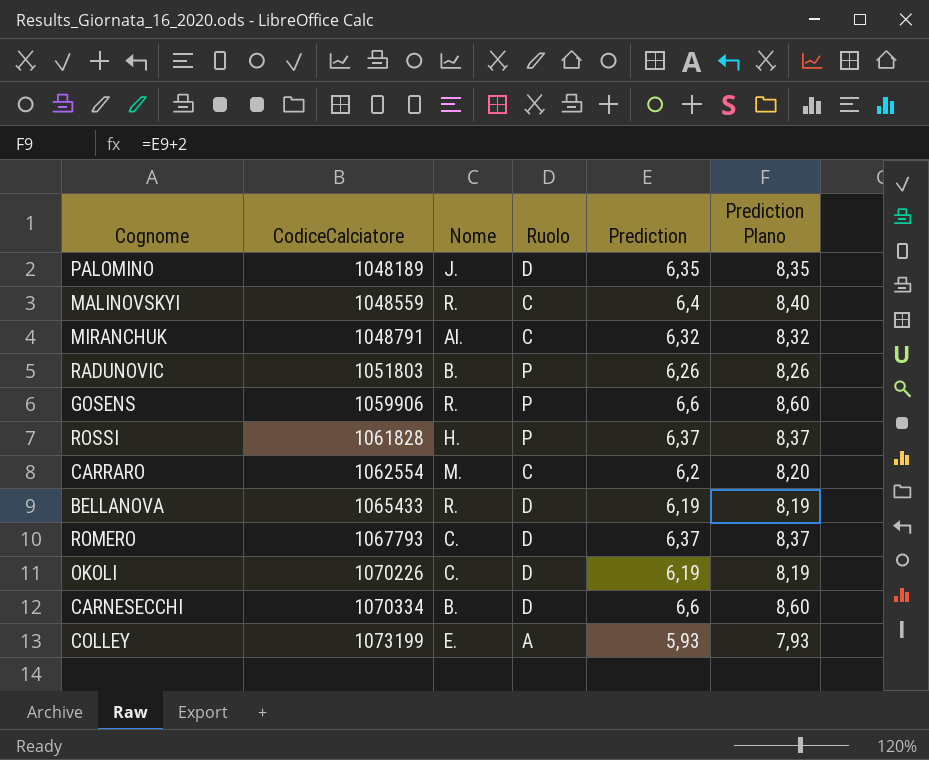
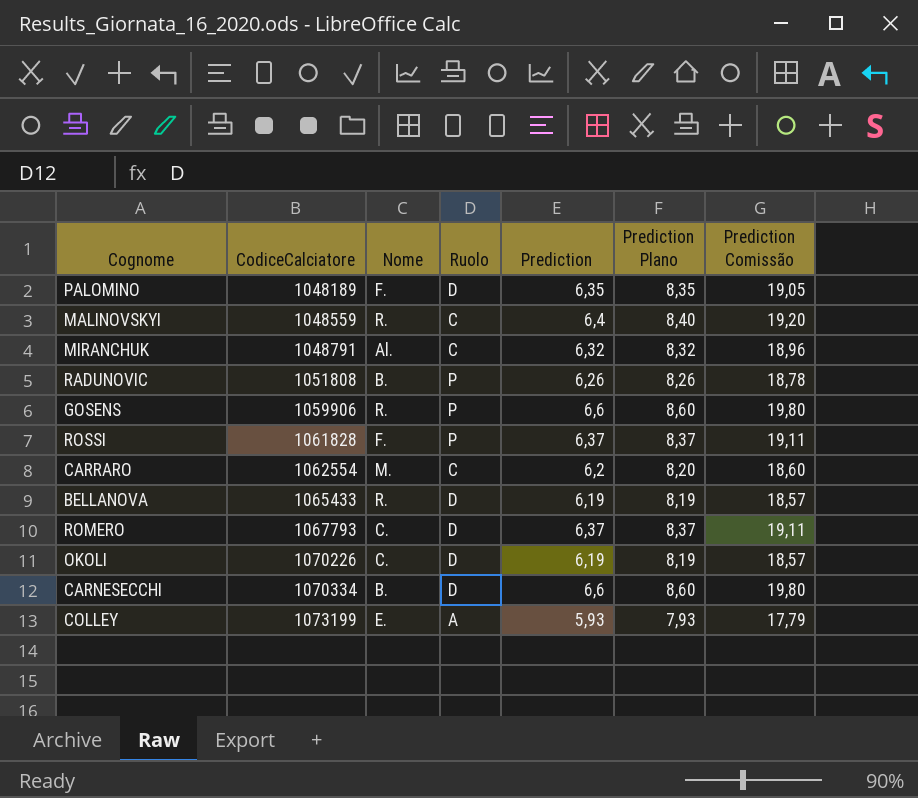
column Prediction Comissão | formula: none -> [Prediction] * 3
PALOMINO | Nome: J. -> F.
RADUNOVIC | CodiceCalciatore: 1051803 -> 1051808
ROSSI | Nome: H. -> F.

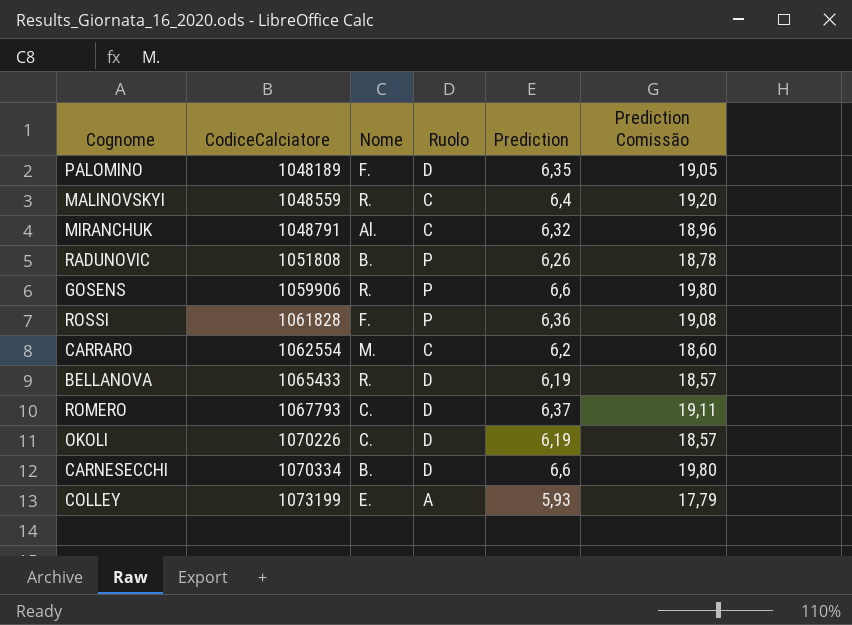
column Prediction Plano | formula: [Prediction] + 2 -> none
ROSSI | Prediction: 6,37 -> 6,36
ROSSI | Prediction Comissão: 19,11 -> 19,08

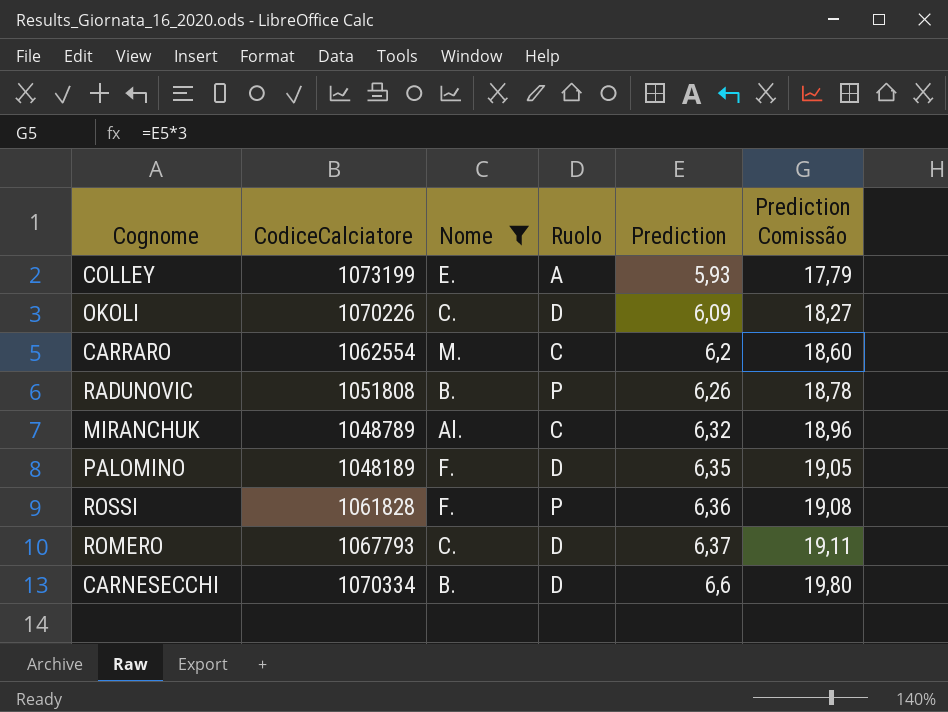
filter: none -> Nome != R.
row order: CodiceCalciatore ascending -> Prediction ascending
OKOLI | Prediction: 6,19 -> 6,09
OKOLI | Prediction Comissão: 18,57 -> 18,27
MIRANCHUK | CodiceCalciatore: 1048791 -> 1048789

## WHAT YOU WILL DO
The task requires the full listing to be given again verbatim, without its pictures.

## RESULT
column Prediction Comissão | formula: none -> [Prediction] * 3
PALOMINO | Nome: J. -> F.
RADUNOVIC | CodiceCalciatore: 1051803 -> 1051808
ROSSI | Nome: H. -> F.

column Prediction Plano | formula: [Prediction] + 2 -> none
ROSSI | Prediction: 6,37 -> 6,36
ROSSI | Prediction Comissão: 19,11 -> 19,08

filter: none -> Nome != R.
row order: CodiceCalciatore ascending -> Prediction ascending
OKOLI | Prediction: 6,19 -> 6,09
OKOLI | Prediction Comissão: 18,57 -> 18,27
MIRANCHUK | CodiceCalciatore: 1048791 -> 1048789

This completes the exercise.